## [TRY IT]
What lines below contain the word "weight"? Please pull each one out.

## [TASK INPUTS]
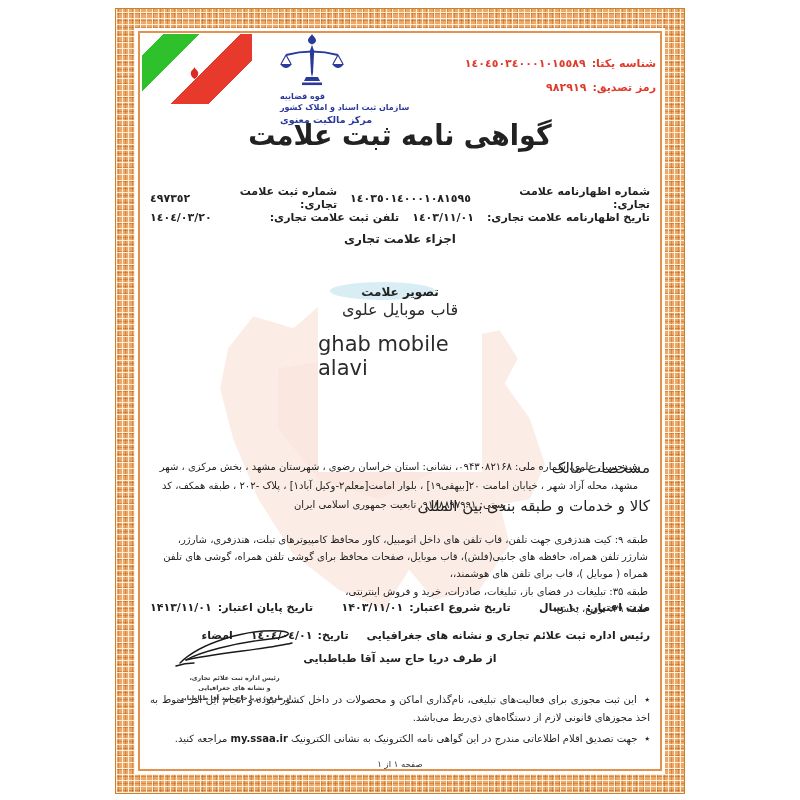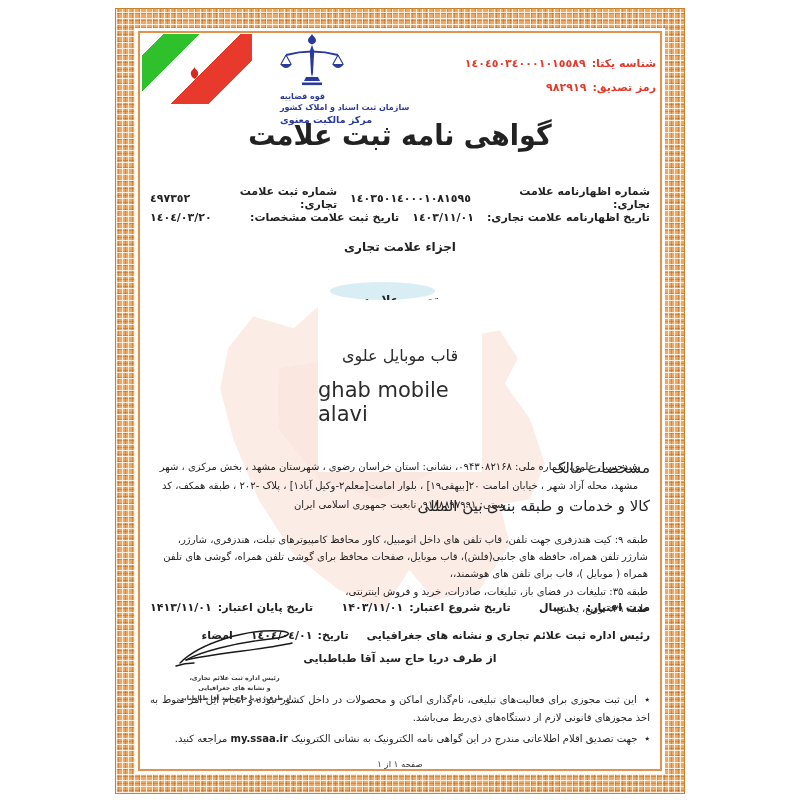--- a/index.html
+++ b/index.html
@@ -31,26 +31,26 @@
   .org3{font-size:9.5px;margin-top:2px;}
   .red-ids{position:absolute;right:4px;top:24px;direction:rtl;text-align:right;color:#e03a2b;
     font-weight:bold;font-size:11px;}
   .red-ids .pair{display:flex;direction:rtl;gap:6px;justify-content:flex-start;margin-bottom:11px;}
   .title{position:absolute;left:0;right:0;top:86px;text-align:center;font-weight:bold;
     font-size:27px;letter-spacing:-1px;transform:scaleY(1.06);}
   
   .frow{position:absolute;left:10px;right:10px;display:flex;direction:rtl;align-items:center;
     gap:13px;font-size:11px;font-weight:bold;}
   .push{margin-right:auto;}
-  .sec-center{position:absolute;left:0;right:0;text-align:center;font-weight:bold;font-size:12px;direction:rtl;margin-top:8px;}
+  .sec-center{position:absolute;left:0;right:0;text-align:center;font-weight:bold;font-size:12px;direction:rtl;}
   .sec-right{position:absolute;left:10px;right:10px;text-align:right;font-weight:normal;font-size:15px;direction:rtl;}
   .par-center{position:absolute;left:14px;right:14px;text-align:center;direction:rtl;
     font-size:10px;line-height:1.85;}
   .mark-box{position:absolute;left:calc(50% - 82px);top:267px;width:164px;height:172px;background:#fff;
-    display:flex;flex-direction:column;align-items:center;justify-content:center;gap:13px;}
+    display:flex;flex-direction:column;align-items:center;gap:13px;}
   .mark-fa{font-size:16px;direction:rtl;color:#2b2b2b;}
   .mark-en{font-size:21px;color:#2b2b2b;}
   .goods{position:absolute;left:12px;right:12px;top:498px;direction:rtl;text-align:right;
     font-size:10px;line-height:1.72;}
   .vrow{position:absolute;left:10px;right:10px;top:568px;display:flex;direction:rtl;
     justify-content:space-between;font-size:11px;font-weight:bold;}
   .vrow .pair{display:flex;direction:rtl;gap:6px;}
   
   .sig{position:absolute;left:10px;right:10px;top:596px;height:106px;}
   .sig-row{display:flex;direction:rtl;gap:18px;align-items:center;font-size:11px;font-weight:bold;}
@@ -121,21 +121,21 @@
 
       <div class="frow" style="top:152px">
         <span>شماره اظهارنامه علامت تجاری:</span>
         <span>١٤٠٣٥٠١٤٠٠٠١٠٨١٥٩٥</span>
         <span>شماره ثبت علامت تجاری:</span>
         <span class="push">٤٩٧٣٥٢</span>
       </div>
       <div class="frow" style="top:178px">
         <span>تاریخ اظهارنامه علامت تجاری:</span>
         <span>١٤٠٣/١١/٠١</span>
-        <span>تاریخ ثبت علامت مشخصات:</span>
+        <span>تلفن ثبت علامت تجاری:</span>
         <span class="push">١٤٠٤/٠٣/٢٠</span>
       </div>
 
       <div class="sec-center" style="top:199px">اجزاء علامت تجاری</div>
 
       <div class="sec-center" style="top:252px">تصویر علامت</div>
       <div class="mark-box">
         <div class="mark-fa">قاب موبایل علوی</div>
         <div class="mark-en">ghab mobile alavi</div>
       </div>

## [WRITTEN SOLUTION]
     font-weight:bold;font-size:11px;}
   .title{position:absolute;left:0;right:0;top:86px;text-align:center;font-weight:bold;
     gap:13px;font-size:11px;font-weight:bold;}
-  .sec-center{position:absolute;left:0;right:0;text-align:center;font-weight:bold;font-size:12px;direction:rtl;margin-top:8px;}
+  .sec-center{position:absolute;left:0;right:0;text-align:center;font-weight:bold;font-size:12px;direction:rtl;}
   .sec-right{position:absolute;left:10px;right:10px;text-align:right;font-weight:normal;font-size:15px;direction:rtl;}
     justify-content:space-between;font-size:11px;font-weight:bold;}
   .sig-row{display:flex;direction:rtl;gap:18px;align-items:center;font-size:11px;font-weight:bold;}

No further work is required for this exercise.